Data listing START
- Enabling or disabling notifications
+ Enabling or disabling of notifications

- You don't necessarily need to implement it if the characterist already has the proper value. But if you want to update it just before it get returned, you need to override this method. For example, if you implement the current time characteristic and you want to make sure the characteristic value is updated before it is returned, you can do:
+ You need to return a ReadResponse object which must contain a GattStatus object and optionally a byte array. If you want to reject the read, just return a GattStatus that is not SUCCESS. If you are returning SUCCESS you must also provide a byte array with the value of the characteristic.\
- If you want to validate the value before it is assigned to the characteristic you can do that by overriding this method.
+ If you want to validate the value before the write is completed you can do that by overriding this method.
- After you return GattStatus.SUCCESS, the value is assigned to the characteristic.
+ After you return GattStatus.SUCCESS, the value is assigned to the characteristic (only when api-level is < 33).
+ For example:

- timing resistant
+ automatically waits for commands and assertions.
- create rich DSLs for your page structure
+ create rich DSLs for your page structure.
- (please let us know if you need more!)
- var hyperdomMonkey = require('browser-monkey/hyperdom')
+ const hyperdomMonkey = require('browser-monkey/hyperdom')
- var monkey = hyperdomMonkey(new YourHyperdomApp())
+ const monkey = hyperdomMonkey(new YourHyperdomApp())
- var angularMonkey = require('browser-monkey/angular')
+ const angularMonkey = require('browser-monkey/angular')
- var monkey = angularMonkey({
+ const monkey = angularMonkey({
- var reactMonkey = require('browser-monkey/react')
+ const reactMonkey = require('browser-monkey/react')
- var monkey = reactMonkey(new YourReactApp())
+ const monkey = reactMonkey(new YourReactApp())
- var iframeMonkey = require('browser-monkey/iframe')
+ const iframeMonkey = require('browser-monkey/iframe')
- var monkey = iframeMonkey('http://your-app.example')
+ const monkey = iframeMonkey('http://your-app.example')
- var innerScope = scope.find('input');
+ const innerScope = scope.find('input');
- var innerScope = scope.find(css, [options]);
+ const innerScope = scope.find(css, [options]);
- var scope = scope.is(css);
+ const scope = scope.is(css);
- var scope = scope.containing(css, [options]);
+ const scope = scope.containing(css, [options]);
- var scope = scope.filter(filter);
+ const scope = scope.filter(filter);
Data listing END
Using the entries shown above, reproduce verbatim the lines from the line bearing "- var monkey = reactMonkey(new" to the line bearing "- var scope = scope.containing(css, [options]);", inclusive.

- var monkey = reactMonkey(new YourReactApp())
+ const monkey = reactMonkey(new YourReactApp())
- var iframeMonkey = require('browser-monkey/iframe')
+ const iframeMonkey = require('browser-monkey/iframe')
- var monkey = iframeMonkey('http://your-app.example')
+ const monkey = iframeMonkey('http://your-app.example')
- var innerScope = scope.find('input');
+ const innerScope = scope.find('input');
- var innerScope = scope.find(css, [options]);
+ const innerScope = scope.find(css, [options]);
- var scope = scope.is(css);
+ const scope = scope.is(css);
- var scope = scope.containing(css, [options]);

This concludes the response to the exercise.